About twenty-five miles upriver of Pittsburgh, Pennsylvania, the Monongahela River makes a sweeping horseshoe bend. Nestled in the horseshoe on the west bank or the river is the town of Donora, surrounded by a ring of 400-foot-tall hills and river bluffs that form a bowl around the town.
Bowls are made to hold things. For five suffocating days at the end of October, 1948, the topological bowl around Donora did just that.
The U.S. Steel Corporation's Donora Zinc Works and its American Steel & Wire plant employed thousands of Monongahela Valley residents, bringing good jobs and comfortable incomes to the local population.
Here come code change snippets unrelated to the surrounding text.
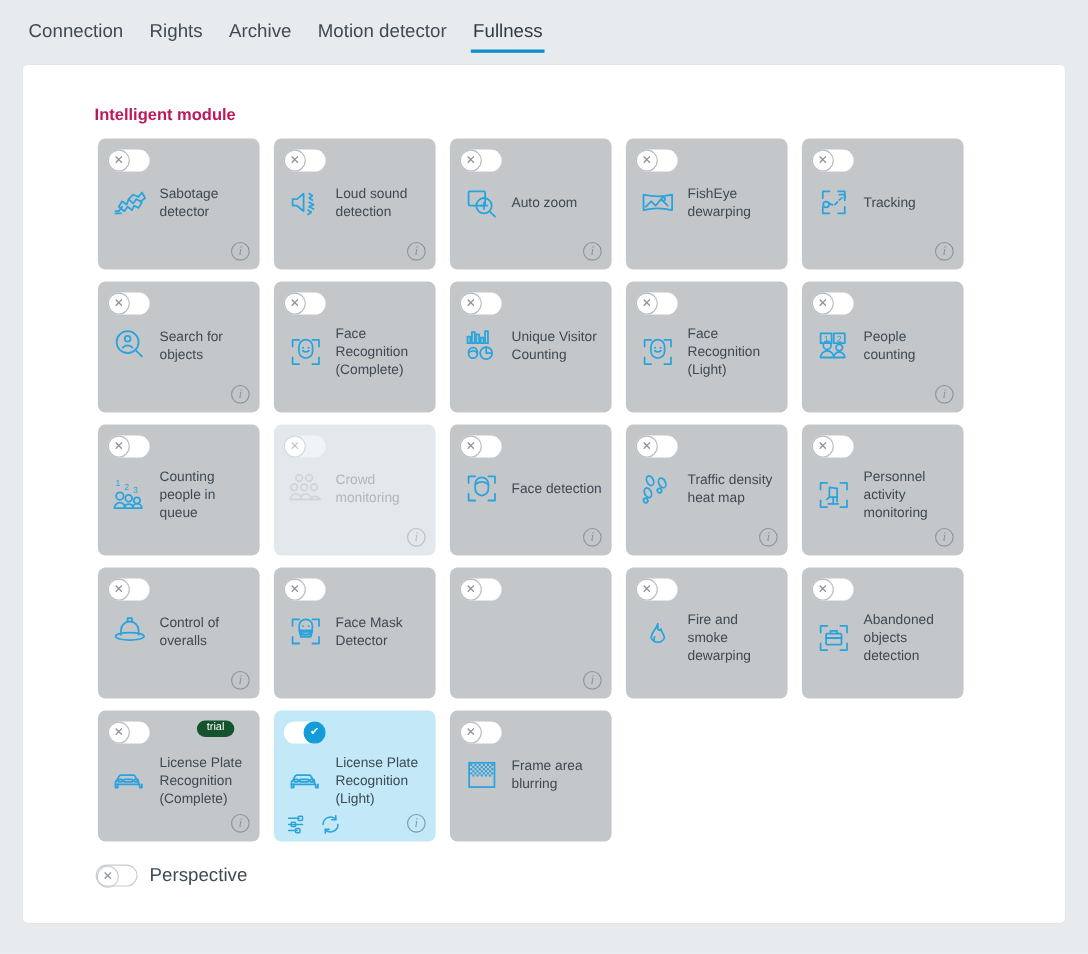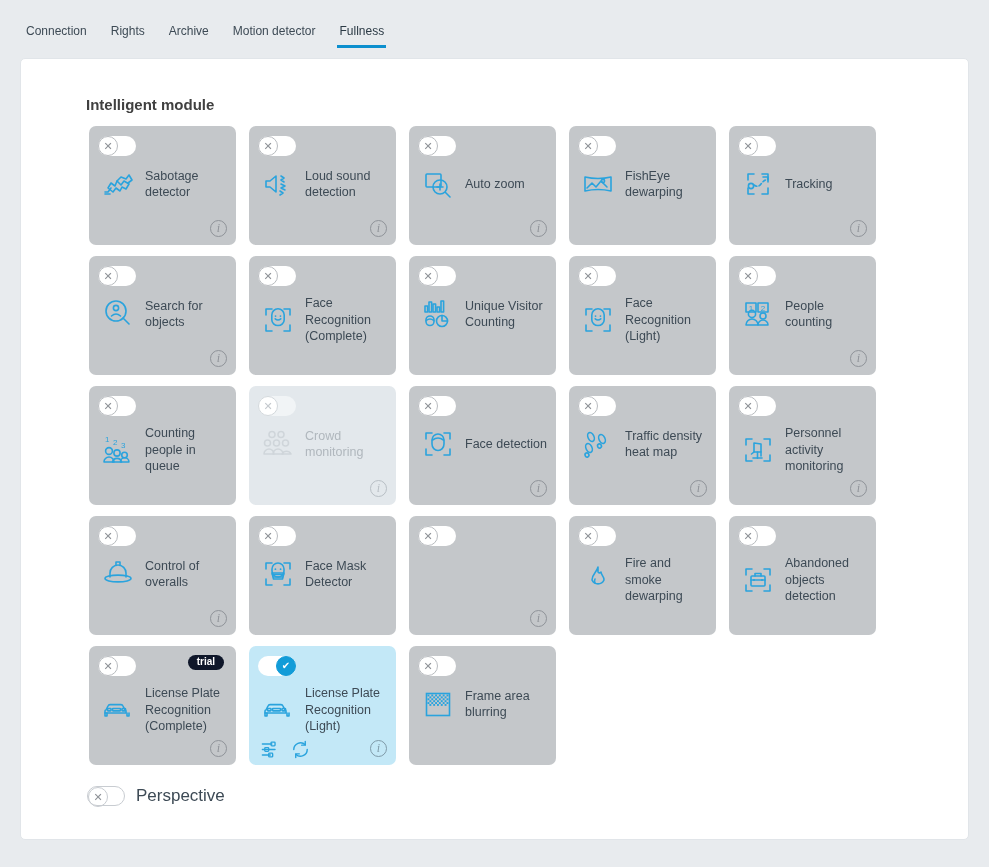--- a/index.html
+++ b/index.html
@@ -21,7 +21,7 @@
   }
   .tab {
     position: relative;
-    font-size: 12px;
+    font-size: 17px;
     color: #3d4a55;
     padding: 0 12px 11px 12px;
     line-height: 1;

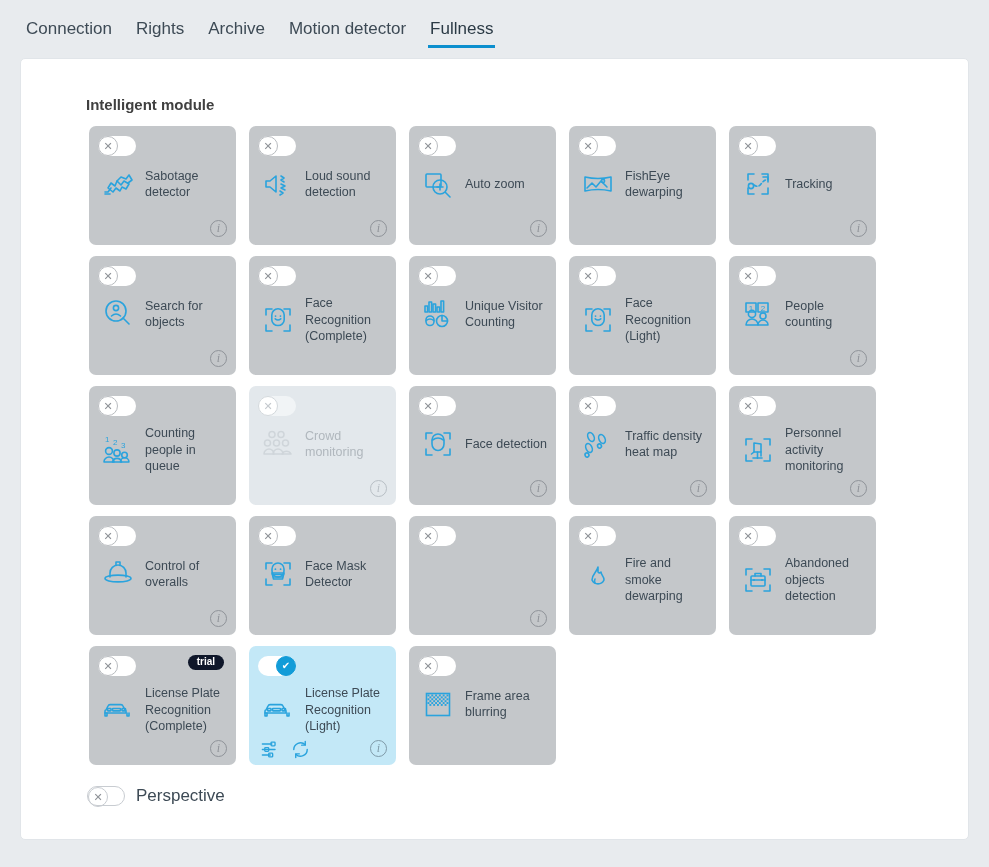--- a/index.html
+++ b/index.html
@@ -52,7 +52,7 @@
     left: 65px; top: 37px;
     font-size: 15px;
     font-weight: bold;
-    color: #404040;
+    color: #be185d;
   }
 
   

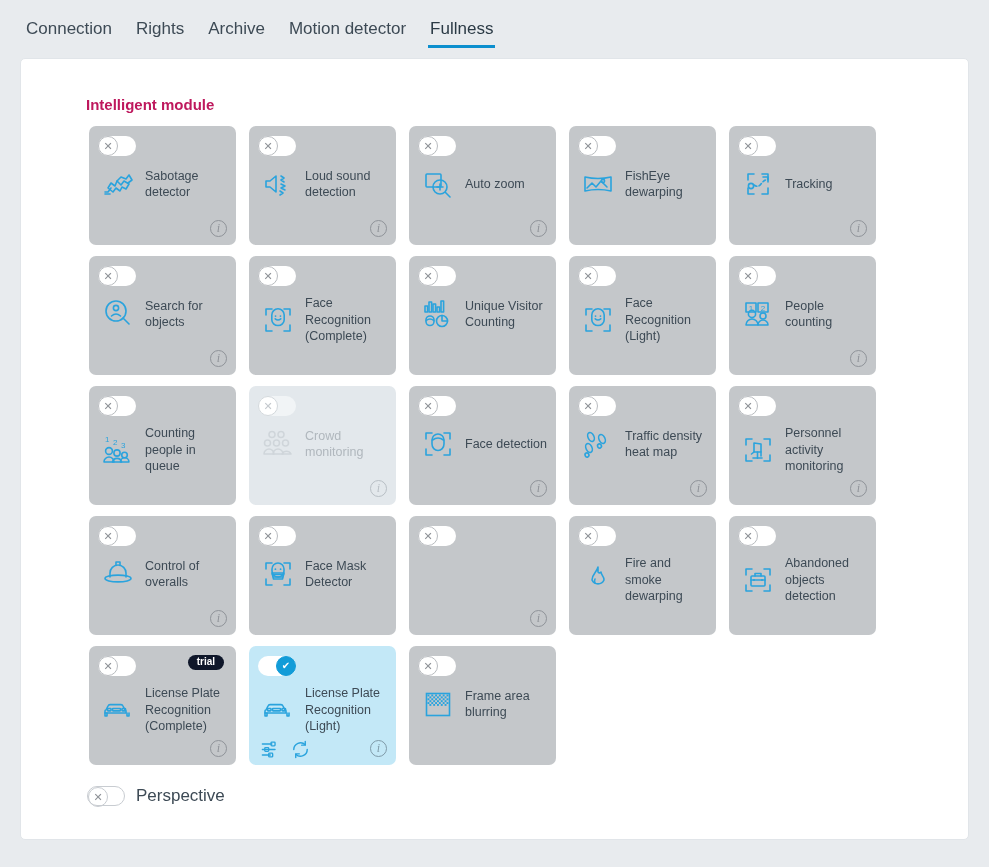--- a/index.html
+++ b/index.html
@@ -158,11 +158,11 @@
   
   .trial {
     position: absolute;
-    right: 12px; top: 9px;
-    background: #0f172a;
+    right: 23px; top: 9px;
+    background: #14532d;
     color: #ffffff;
     font-size: 10px;
-    font-weight: bold;
+    font-weight: normal;
     border-radius: 9px;
     padding: 2px 9px 3px 9px;
     line-height: 1;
In exchange, the residents of Donora and surrounding towns were willing to live with the yellow clouds laden with sulfur dioxide and other contaminants that belched from the plants. As a veteran of the disaster, Bill Schempp, said years later, "That's the way it was here. It was a normal way of life."
Residents didn't show much concern when a thick fog rolled in on October 26, 1948, trapping pollutants from the mills in it, and they found themselves immersed in the foul yellow cloud. Given the bowl-like topology around the town, it wasn't unusual for temperature inversions to trap the smog in the valley for a few hours, even a day or two. But this smog just would not go away.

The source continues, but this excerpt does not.